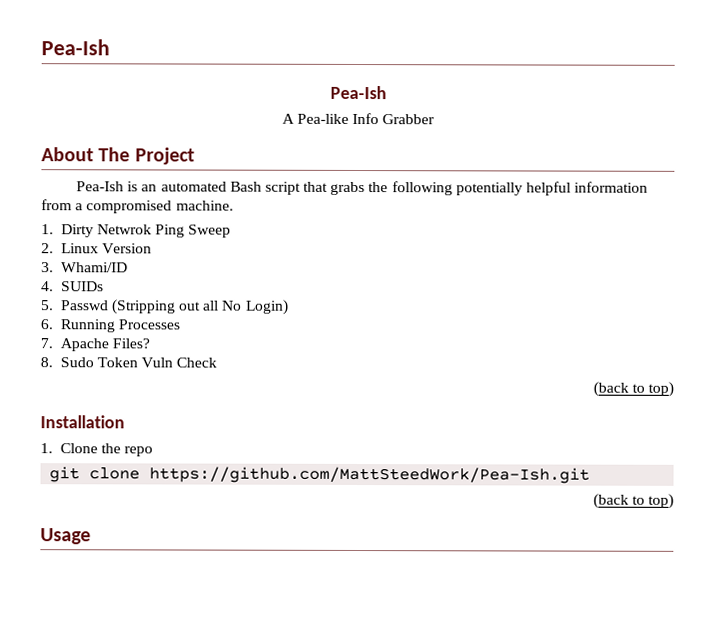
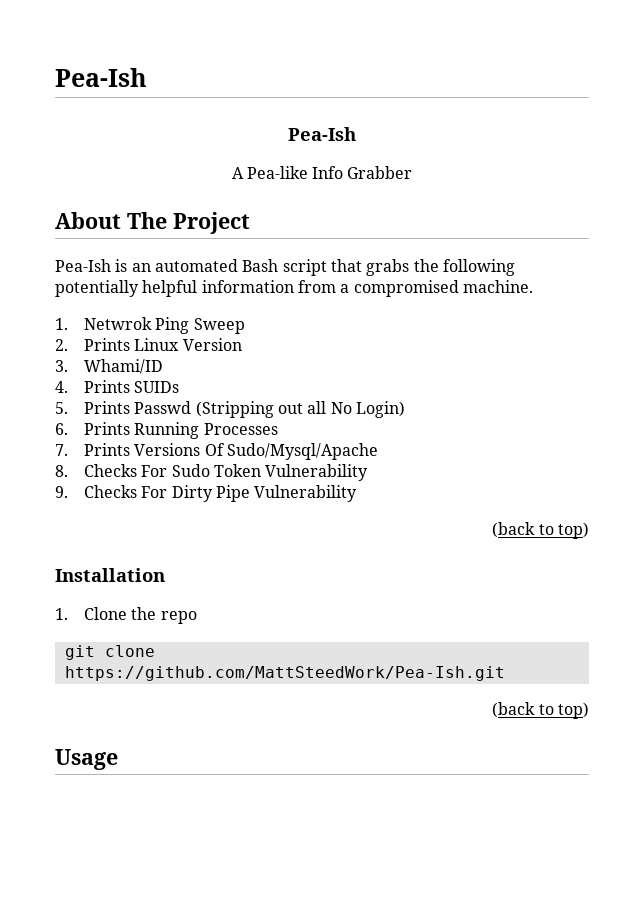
[60,224,94,238] Dirty -> (68, 324) none
(54, 248) none -> [84,338,131,351] Prints
(54, 286) none -> [84,380,131,393] Prints
(54, 305) none -> [84,401,131,414] Prints
(53, 324) none -> [84,422,131,435] Prints
[59,338,150,352] [40,357,218,368] Apache Files? // 8. Sudo Token Vuln Check -> [84,443,379,460] [55,464,369,481] [55,485,358,502] Prints Versions Of Sudo/Mysql/Apache // 8. Checks For Sudo Token Vulnerability // 9. Checks For Dirty Pipe Vulnerability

**EXERCISE DETAILS**
With the images left out, set down every entry exactly.

**PROBLEM SOLUTION**
[60,224,94,238] Dirty -> (68, 324) none
(54, 248) none -> [84,338,131,351] Prints
(54, 286) none -> [84,380,131,393] Prints
(54, 305) none -> [84,401,131,414] Prints
(53, 324) none -> [84,422,131,435] Prints
[59,338,150,352] [40,357,218,368] Apache Files? // 8. Sudo Token Vuln Check -> [84,443,379,460] [55,464,369,481] [55,485,358,502] Prints Versions Of Sudo/Mysql/Apache // 8. Checks For Sudo Token Vulnerability // 9. Checks For Dirty Pipe Vulnerability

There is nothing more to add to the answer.